_What to do_
Word for word, repeat the data; no picture should appear in the result.

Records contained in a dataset
● ● ● ● ●

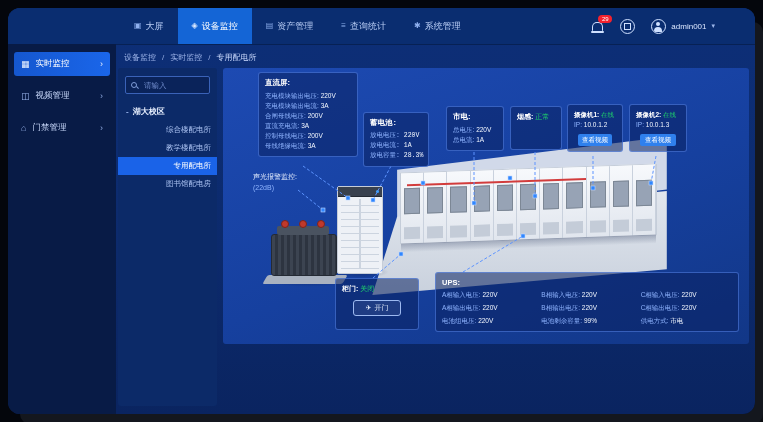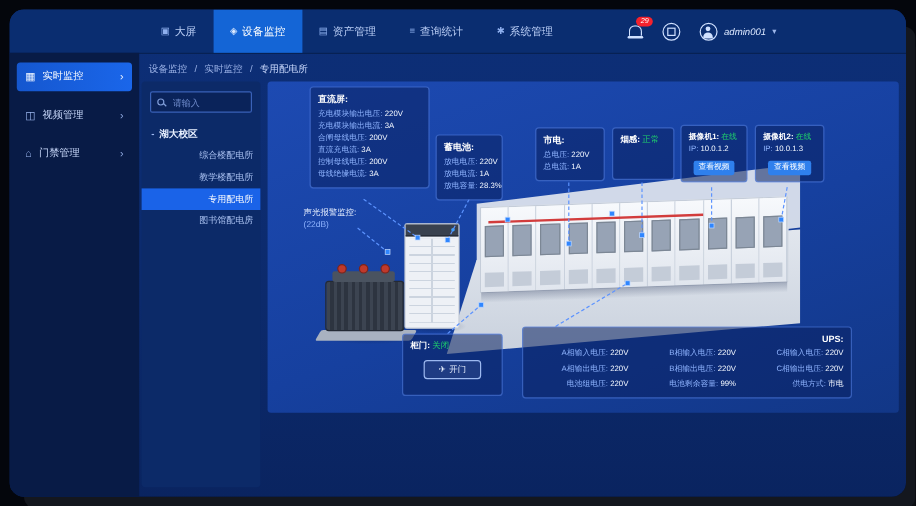--- a/index.html
+++ b/index.html
@@ -9,21 +9,21 @@
     background:linear-gradient(180deg,#0d2f78 0%,#0c2a6c 60%,#0a2460 100%);
     box-shadow:10px 12px 0 -2px #14171e, 20px 24px 0 -7px #0c0e12;}
   
   .topnav{position:absolute;left:0;top:0;right:0;height:36px;background:#0a2d70;display:flex;align-items:center;
     border-bottom:1px solid rgba(0,0,0,.25);}
   .tabs{display:flex;align-items:stretch;height:100%;margin-left:112px;}
   .tab{display:flex;align-items:center;gap:4px;padding:0 14px;font-size:9px;color:#b9cdf5;cursor:pointer;}
   .tab .tico{font-size:8px;color:#8fb0ef;line-height:1;}
   .tab.active{background:#1465d6;color:#ffffff;}
   .tab.active .tico{color:#dceaff;}
-  .navright{margin-left:auto;display:flex;align-items:flex-start;gap:16px;padding-right:108px;font-style:italic;}
+  .navright{margin-left:auto;display:flex;align-items:flex-end;gap:16px;padding-right:40px;}
   .bellwrap{position:relative;width:14px;height:14px;cursor:pointer;}
   .bell{position:absolute;left:2px;top:2px;width:9px;height:8px;border:1px solid #cfe0ff;border-bottom:none;
     border-radius:5px 5px 1px 1px;}
   .bell:after{content:"";position:absolute;left:-2px;bottom:-2px;width:13px;height:2px;background:#cfe0ff;border-radius:1px;}
   .badge{position:absolute;left:8px;top:-5px;min-width:10px;height:8px;background:#f5222d;color:#fff;font-size:6px;
     line-height:8px;text-align:center;border-radius:4px;padding:0 2px;}
   .ringico{width:13px;height:13px;border:1px solid #cfe0ff;border-radius:50%;position:relative;cursor:pointer;}
   .ringico:after{content:"";position:absolute;left:3px;top:3px;width:5px;height:5px;border:1px solid #cfe0ff;}
   .userchip{display:flex;align-items:center;gap:5px;cursor:pointer;}
   .avatar{width:13px;height:13px;border:1px solid #cfe0ff;border-radius:50%;position:relative;overflow:hidden;}
@@ -286,21 +286,21 @@
     <div class="box" style="left:35px;top:4px;width:100px;">
       <div class="bt">直流屏:</div>
       <div class="brow"><span class="bl">充电模块输出电压:</span> <span class="bv">220V</span></div>
       <div class="brow"><span class="bl">充电模块输出电流:</span> <span class="bv">3A</span></div>
       <div class="brow"><span class="bl">合闸母线电压:</span> <span class="bv">200V</span></div>
       <div class="brow"><span class="bl">直流充电流:</span> <span class="bv">3A</span></div>
       <div class="brow"><span class="bl">控制母线电压:</span> <span class="bv">200V</span></div>
       <div class="brow"><span class="bl">母线绝缘电流:</span> <span class="bv">3A</span></div>
     </div>
 
-    <div class="box" style="left:140px;top:44px;width:56px;">
+    <div class="box" style="left:140px;top:44px;width:66px;font-family:Liberation Mono, monospace;">
       <div class="bt">蓄电池:</div>
       <div class="brow"><span class="bl">放电电压:</span> <span class="bv">220V</span></div>
       <div class="brow"><span class="bl">放电电流:</span> <span class="bv">1A</span></div>
       <div class="brow"><span class="bl">放电容量:</span> <span class="bv">28.3%</span></div>
     </div>
 
     <div class="box" style="left:223px;top:38px;width:58px;">
       <div class="bt">市电:</div>
       <div class="brow"><span class="bl">总电压:</span> <span class="bv">220V</span></div>
       <div class="brow"><span class="bl">总电流:</span> <span class="bv">1A</span></div>
@@ -328,21 +328,21 @@
     </div>
 
     <div class="box" style="left:112px;top:210px;width:84px;height:52px;text-align:center;">
       <div class="brow" style="font-size:7px;text-align:left;"><span class="bl" style="color:#fff;font-weight:bold;">柜门:</span> <span class="bv green">关闭</span></div>
       <div class="btn-ghost">
         <span>✈</span>
         <span>开门</span>
       </div>
     </div>
 
-    <div class="box" style="left:212px;top:204px;width:275px;height:60px;text-align:right;">
+    <div class="box" style="left:212px;top:204px;width:304px;height:60px;">
       <div class="bt">UPS:</div>
       <div class="upsgrid">
         <div class="brow"><span class="bl">A相输入电压:</span> <span class="bv">220V</span></div>
         <div class="brow"><span class="bl">B相输入电压:</span> <span class="bv">220V</span></div>
         <div class="brow"><span class="bl">C相输入电压:</span> <span class="bv">220V</span></div>
         <div class="brow"><span class="bl">A相输出电压:</span> <span class="bv">220V</span></div>
         <div class="brow"><span class="bl">B相输出电压:</span> <span class="bv">220V</span></div>
         <div class="brow"><span class="bl">C相输出电压:</span> <span class="bv">220V</span></div>
         <div class="brow"><span class="bl">电池组电压:</span> <span class="bv">220V</span></div>
         <div class="brow"><span class="bl">电池剩余容量:</span> <span class="bv">99%</span></div>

● ● ● ● ●

_Task answer_
--- a/index.html
+++ b/index.html
@@ -9,21 +9,21 @@
     background:linear-gradient(180deg,#0d2f78 0%,#0c2a6c 60%,#0a2460 100%);
     box-shadow:10px 12px 0 -2px #14171e, 20px 24px 0 -7px #0c0e12;}
   
   .topnav{position:absolute;left:0;top:0;right:0;height:36px;background:#0a2d70;display:flex;align-items:center;
     border-bottom:1px solid rgba(0,0,0,.25);}
   .tabs{display:flex;align-items:stretch;height:100%;margin-left:112px;}
   .tab{display:flex;align-items:center;gap:4px;padding:0 14px;font-size:9px;color:#b9cdf5;cursor:pointer;}
   .tab .tico{font-size:8px;color:#8fb0ef;line-height:1;}
   .tab.active{background:#1465d6;color:#ffffff;}
   .tab.active .tico{color:#dceaff;}
-  .navright{margin-left:auto;display:flex;align-items:flex-start;gap:16px;padding-right:108px;font-style:italic;}
+  .navright{margin-left:auto;display:flex;align-items:flex-end;gap:16px;padding-right:40px;}
   .bellwrap{position:relative;width:14px;height:14px;cursor:pointer;}
   .bell{position:absolute;left:2px;top:2px;width:9px;height:8px;border:1px solid #cfe0ff;border-bottom:none;
     border-radius:5px 5px 1px 1px;}
   .bell:after{content:"";position:absolute;left:-2px;bottom:-2px;width:13px;height:2px;background:#cfe0ff;border-radius:1px;}
   .badge{position:absolute;left:8px;top:-5px;min-width:10px;height:8px;background:#f5222d;color:#fff;font-size:6px;
     line-height:8px;text-align:center;border-radius:4px;padding:0 2px;}
   .ringico{width:13px;height:13px;border:1px solid #cfe0ff;border-radius:50%;position:relative;cursor:pointer;}
   .ringico:after{content:"";position:absolute;left:3px;top:3px;width:5px;height:5px;border:1px solid #cfe0ff;}
   .userchip{display:flex;align-items:center;gap:5px;cursor:pointer;}
   .avatar{width:13px;height:13px;border:1px solid #cfe0ff;border-radius:50%;position:relative;overflow:hidden;}
@@ -286,21 +286,21 @@
     <div class="box" style="left:35px;top:4px;width:100px;">
       <div class="bt">直流屏:</div>
       <div class="brow"><span class="bl">充电模块输出电压:</span> <span class="bv">220V</span></div>
       <div class="brow"><span class="bl">充电模块输出电流:</span> <span class="bv">3A</span></div>
       <div class="brow"><span class="bl">合闸母线电压:</span> <span class="bv">200V</span></div>
       <div class="brow"><span class="bl">直流充电流:</span> <span class="bv">3A</span></div>
       <div class="brow"><span class="bl">控制母线电压:</span> <span class="bv">200V</span></div>
       <div class="brow"><span class="bl">母线绝缘电流:</span> <span class="bv">3A</span></div>
     </div>
 
-    <div class="box" style="left:140px;top:44px;width:56px;">
+    <div class="box" style="left:140px;top:44px;width:66px;font-family:Liberation Mono, monospace;">
       <div class="bt">蓄电池:</div>
       <div class="brow"><span class="bl">放电电压:</span> <span class="bv">220V</span></div>
       <div class="brow"><span class="bl">放电电流:</span> <span class="bv">1A</span></div>
       <div class="brow"><span class="bl">放电容量:</span> <span class="bv">28.3%</span></div>
     </div>
 
     <div class="box" style="left:223px;top:38px;width:58px;">
       <div class="bt">市电:</div>
       <div class="brow"><span class="bl">总电压:</span> <span class="bv">220V</span></div>
       <div class="brow"><span class="bl">总电流:</span> <span class="bv">1A</span></div>
@@ -328,21 +328,21 @@
     </div>
 
     <div class="box" style="left:112px;top:210px;width:84px;height:52px;text-align:center;">
       <div class="brow" style="font-size:7px;text-align:left;"><span class="bl" style="color:#fff;font-weight:bold;">柜门:</span> <span class="bv green">关闭</span></div>
       <div class="btn-ghost">
         <span>✈</span>
         <span>开门</span>
       </div>
     </div>
 
-    <div class="box" style="left:212px;top:204px;width:275px;height:60px;text-align:right;">
+    <div class="box" style="left:212px;top:204px;width:304px;height:60px;">
       <div class="bt">UPS:</div>
       <div class="upsgrid">
         <div class="brow"><span class="bl">A相输入电压:</span> <span class="bv">220V</span></div>
         <div class="brow"><span class="bl">B相输入电压:</span> <span class="bv">220V</span></div>
         <div class="brow"><span class="bl">C相输入电压:</span> <span class="bv">220V</span></div>
         <div class="brow"><span class="bl">A相输出电压:</span> <span class="bv">220V</span></div>
         <div class="brow"><span class="bl">B相输出电压:</span> <span class="bv">220V</span></div>
         <div class="brow"><span class="bl">C相输出电压:</span> <span class="bv">220V</span></div>
         <div class="brow"><span class="bl">电池组电压:</span> <span class="bv">220V</span></div>
         <div class="brow"><span class="bl">电池剩余容量:</span> <span class="bv">99%</span></div>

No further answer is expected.